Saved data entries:

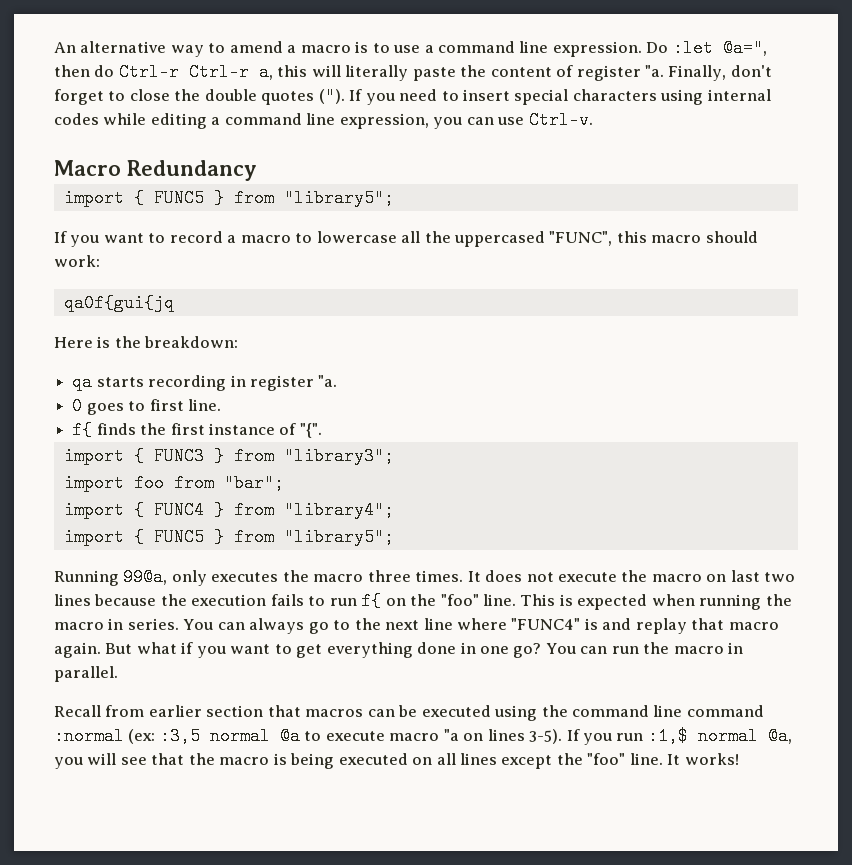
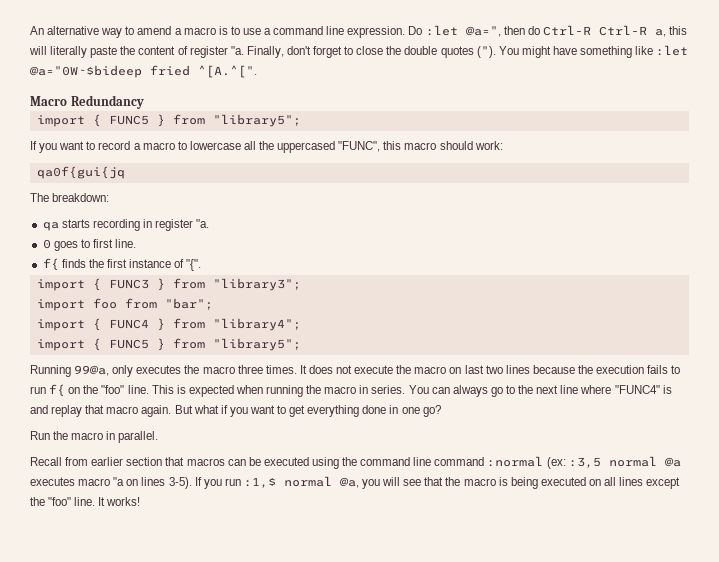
- Do :let @a=", then do Ctrl-r Ctrl-r a, this will literally paste the content of register "a.
+ Do :let @a=", then do Ctrl-R Ctrl-R a, this will literally paste the content of register "a.
- If you need to insert special characters using internal codes while editing a command line expression, you can use Ctrl-v.
+ You might have something like :let @a="0W~$bideep fried ^[A.^[".
- Here is the breakdown:
+ The breakdown:
- But what if you want to get everything done in one go? You can run the macro in parallel.
+ But what if you want to get everything done in one go?
+ Run the macro in parallel.
- Recall from earlier section that macros can be executed using the command line command :normal (ex: :3,5 normal @a to execute macro "a on lines 3-5).
+ Recall from earlier section that macros can be executed using the command line command :normal (ex: :3,5 normal @a executes macro "a on lines 3-5).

● **EXERCISE PROMPT**:
From the records above, pull out each line that has "breakdown".

● **SOLUTION**:
- Here is the breakdown:
+ The breakdown:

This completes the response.